2. It should be clear from these essays that a large part of the intention behind this project has been to respond to certain matters within anarchist and environmentalist conversations. This has been done with a general assumption that this will be read with feelings of revolt, either as inspiration-to-revolt or as this-is-revolting rejection. I have been revolted by anarchist and environmentalist praxis, in both of these senses of revolt, and feel positively about both of these experiences, as they both fuel fires of creative and life-affirming desires in me.

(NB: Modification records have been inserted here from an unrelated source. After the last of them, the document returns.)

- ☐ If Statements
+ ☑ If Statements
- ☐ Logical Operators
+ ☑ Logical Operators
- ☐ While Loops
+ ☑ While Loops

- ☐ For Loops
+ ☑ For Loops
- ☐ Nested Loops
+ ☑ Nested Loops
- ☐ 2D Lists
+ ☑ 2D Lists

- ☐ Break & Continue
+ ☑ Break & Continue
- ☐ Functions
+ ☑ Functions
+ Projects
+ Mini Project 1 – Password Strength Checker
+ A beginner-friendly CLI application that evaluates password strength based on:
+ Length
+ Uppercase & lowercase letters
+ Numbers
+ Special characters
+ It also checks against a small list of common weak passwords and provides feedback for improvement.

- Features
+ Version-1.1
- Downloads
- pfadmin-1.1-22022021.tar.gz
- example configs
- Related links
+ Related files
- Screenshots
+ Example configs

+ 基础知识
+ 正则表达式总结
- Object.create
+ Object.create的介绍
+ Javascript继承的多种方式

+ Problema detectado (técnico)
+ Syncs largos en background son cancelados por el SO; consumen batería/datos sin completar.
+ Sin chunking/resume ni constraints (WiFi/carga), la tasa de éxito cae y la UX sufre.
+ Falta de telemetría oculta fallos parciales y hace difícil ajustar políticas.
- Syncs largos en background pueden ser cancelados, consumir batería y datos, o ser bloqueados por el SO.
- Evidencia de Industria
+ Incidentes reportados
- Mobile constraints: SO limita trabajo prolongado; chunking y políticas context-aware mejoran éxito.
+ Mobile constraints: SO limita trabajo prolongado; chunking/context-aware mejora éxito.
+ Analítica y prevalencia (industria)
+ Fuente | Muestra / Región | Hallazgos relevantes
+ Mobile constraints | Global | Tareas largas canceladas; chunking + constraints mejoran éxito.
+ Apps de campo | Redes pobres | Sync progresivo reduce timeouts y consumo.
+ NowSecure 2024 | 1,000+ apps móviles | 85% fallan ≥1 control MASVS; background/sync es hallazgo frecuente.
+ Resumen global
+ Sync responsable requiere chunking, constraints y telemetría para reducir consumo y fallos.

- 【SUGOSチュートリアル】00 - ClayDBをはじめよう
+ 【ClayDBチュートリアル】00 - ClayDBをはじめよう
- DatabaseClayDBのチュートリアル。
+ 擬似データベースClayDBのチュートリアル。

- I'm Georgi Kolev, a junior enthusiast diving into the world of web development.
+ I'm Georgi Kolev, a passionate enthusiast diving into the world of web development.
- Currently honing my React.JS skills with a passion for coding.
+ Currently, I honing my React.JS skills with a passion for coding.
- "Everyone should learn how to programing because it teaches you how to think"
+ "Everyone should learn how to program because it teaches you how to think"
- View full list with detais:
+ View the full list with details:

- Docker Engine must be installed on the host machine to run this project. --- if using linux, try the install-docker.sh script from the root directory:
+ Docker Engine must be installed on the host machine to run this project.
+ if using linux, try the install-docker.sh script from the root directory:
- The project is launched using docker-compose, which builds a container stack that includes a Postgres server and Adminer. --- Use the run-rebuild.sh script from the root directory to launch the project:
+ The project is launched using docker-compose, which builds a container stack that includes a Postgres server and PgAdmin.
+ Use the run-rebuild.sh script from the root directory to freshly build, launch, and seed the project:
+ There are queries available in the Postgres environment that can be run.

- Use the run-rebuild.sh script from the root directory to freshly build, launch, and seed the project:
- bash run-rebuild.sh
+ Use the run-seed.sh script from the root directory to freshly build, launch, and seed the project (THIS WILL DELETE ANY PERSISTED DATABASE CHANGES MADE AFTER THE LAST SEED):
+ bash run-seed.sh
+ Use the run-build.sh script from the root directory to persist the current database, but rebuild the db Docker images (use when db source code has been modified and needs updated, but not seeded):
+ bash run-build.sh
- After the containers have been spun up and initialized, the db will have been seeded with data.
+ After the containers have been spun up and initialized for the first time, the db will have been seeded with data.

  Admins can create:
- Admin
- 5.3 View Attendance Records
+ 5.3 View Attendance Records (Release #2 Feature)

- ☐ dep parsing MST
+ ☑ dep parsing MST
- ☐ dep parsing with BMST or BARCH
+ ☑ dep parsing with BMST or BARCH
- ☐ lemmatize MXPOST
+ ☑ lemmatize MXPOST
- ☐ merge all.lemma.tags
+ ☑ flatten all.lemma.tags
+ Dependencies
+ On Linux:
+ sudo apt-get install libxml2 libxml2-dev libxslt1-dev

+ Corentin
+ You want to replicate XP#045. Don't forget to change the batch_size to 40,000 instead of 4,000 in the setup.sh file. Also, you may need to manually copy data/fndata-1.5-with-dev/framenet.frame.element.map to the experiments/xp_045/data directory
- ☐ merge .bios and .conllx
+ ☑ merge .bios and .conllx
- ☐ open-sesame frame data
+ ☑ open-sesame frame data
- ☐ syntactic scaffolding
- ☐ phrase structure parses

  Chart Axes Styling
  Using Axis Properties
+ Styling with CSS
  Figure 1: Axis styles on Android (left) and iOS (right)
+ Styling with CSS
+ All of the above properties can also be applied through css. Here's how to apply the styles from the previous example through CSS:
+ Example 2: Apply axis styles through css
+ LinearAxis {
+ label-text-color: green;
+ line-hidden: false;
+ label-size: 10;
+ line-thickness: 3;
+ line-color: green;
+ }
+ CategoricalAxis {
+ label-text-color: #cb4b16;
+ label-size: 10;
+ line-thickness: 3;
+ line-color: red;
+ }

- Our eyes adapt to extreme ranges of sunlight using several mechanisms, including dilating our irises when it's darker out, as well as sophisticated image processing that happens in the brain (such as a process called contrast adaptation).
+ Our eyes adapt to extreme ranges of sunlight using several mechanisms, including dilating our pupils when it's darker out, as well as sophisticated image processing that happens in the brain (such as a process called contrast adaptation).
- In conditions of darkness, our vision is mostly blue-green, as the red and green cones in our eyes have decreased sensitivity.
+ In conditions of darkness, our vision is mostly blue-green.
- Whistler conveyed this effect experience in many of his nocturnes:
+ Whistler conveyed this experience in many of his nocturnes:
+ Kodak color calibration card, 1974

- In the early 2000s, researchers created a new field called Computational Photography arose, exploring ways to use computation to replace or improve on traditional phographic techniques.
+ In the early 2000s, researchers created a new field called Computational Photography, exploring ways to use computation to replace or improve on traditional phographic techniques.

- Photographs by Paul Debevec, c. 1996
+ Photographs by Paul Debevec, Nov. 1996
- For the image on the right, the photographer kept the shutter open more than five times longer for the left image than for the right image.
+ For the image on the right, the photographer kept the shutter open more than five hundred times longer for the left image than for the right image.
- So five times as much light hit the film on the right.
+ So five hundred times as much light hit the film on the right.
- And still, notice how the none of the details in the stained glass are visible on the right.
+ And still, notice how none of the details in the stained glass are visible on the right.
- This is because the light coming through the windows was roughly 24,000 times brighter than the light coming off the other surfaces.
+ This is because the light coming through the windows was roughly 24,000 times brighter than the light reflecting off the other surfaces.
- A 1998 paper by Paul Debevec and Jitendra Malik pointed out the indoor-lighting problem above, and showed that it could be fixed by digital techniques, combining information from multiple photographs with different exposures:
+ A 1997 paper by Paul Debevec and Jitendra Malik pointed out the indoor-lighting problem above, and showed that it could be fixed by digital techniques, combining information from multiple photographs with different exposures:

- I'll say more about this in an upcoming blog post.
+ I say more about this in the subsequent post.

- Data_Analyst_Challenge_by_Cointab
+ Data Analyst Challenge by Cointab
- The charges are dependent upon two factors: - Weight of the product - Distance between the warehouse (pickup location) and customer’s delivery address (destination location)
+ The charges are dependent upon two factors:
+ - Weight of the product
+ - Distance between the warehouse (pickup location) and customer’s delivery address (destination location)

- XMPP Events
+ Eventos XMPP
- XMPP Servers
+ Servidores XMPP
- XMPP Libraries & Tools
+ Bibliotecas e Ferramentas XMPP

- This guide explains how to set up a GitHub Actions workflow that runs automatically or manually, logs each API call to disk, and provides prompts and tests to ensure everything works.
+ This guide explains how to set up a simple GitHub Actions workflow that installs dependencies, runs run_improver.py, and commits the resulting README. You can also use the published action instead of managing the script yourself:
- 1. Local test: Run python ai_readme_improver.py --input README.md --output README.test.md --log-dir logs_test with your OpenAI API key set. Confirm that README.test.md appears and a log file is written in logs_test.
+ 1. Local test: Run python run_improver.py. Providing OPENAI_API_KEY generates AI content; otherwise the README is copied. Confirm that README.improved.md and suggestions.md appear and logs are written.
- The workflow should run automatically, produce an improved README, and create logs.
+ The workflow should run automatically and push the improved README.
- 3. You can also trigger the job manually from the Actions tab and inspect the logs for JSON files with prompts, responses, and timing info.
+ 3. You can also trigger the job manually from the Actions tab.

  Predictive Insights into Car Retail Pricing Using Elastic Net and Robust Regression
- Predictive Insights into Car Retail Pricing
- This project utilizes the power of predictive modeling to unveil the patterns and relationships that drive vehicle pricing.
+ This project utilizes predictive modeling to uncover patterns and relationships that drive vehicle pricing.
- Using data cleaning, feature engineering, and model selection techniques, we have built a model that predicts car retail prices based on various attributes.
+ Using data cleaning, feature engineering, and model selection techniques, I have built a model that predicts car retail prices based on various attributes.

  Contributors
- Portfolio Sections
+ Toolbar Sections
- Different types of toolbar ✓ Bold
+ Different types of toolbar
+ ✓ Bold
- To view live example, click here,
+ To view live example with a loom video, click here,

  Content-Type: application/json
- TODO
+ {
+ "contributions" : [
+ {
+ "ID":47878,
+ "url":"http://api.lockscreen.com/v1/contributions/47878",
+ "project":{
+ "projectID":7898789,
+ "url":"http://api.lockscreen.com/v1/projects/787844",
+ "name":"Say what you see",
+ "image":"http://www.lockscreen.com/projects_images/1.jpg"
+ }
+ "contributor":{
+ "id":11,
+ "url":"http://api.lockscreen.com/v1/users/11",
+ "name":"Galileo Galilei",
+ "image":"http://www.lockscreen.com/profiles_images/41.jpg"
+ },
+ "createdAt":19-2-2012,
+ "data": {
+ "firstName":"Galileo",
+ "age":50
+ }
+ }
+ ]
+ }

If this has been a dialogic response to one particular aspect of these conversations, then it would be the nihilist voices that I have been somewhat close to, from a liminal-boundary position, through my friendship with Aragorn! and inclusion within projects he was associated with. The response I have articulated here, through these writings, is that negativity might not be negating the negation, but more negation, and that negating the negation might just be revolting-positivity. This is not to reject the affirmation of rebellion and resistance that individuals like Aragorn! and Serafinski have beautifully articulated, but to seek to situate this will-to-life upon the strange ground of absurdity and positivist-life desire, whilst rejecting the totalitarianism of systematising programs, ideology, collectivism, and Cause. What response there might be to this I cannot know. Maybe it is absurd to wish for a response.
3. I think of Libertad’s statement that revolt is life and thinking about life-as-revolt. I remember all those living wildlings whose lives are a revolt against the machinery of negation, industrial totalitarian-agricultural annihilation and mass-extinction culture. I remember those individuals in my tribe who live their lives today due to their having been revolted and their revolting as revolting-folk. I remember my life as one of revolting against my annihilation, as positive affirmation of life. Life is revolting, living for the sake of living, without Cause or Reason or Justification. Life is a rebellion against negation. Life is revolting.
I am revolting. I am revolted. I am in-revolt. I am alive. I am revolting-life. Why am I? There is no Reason, Cause or Justification for my existence. I am, as absurdity is. This is revoltingly positive, revolting positivity and positive revolt. Now, revolt! The absurd is.
“His life had changed and he didn’t quite know what he was going to do.” Camus, The Stranger
Responding to Responses
After writing the first draft of this book, I sent it to individuals with the hope that they might look it over and provide critical feedback. Out of a desire to practice reflective and dialogic discourse, my intention within this essay is to respond to several of the points fed back to me. As the comments are not published, I have not included any names here; I have thanked the individuals in the first pages of this book.
“Our approaches could not be farther apart, writing-wise. You use ‘I’ in most sentences; I pretty much never do. Your style may well connect with folks but I would wonder why my readers would be interested in my personal emotional turmoil. I'd be afraid of being called a narcissist no doubt.”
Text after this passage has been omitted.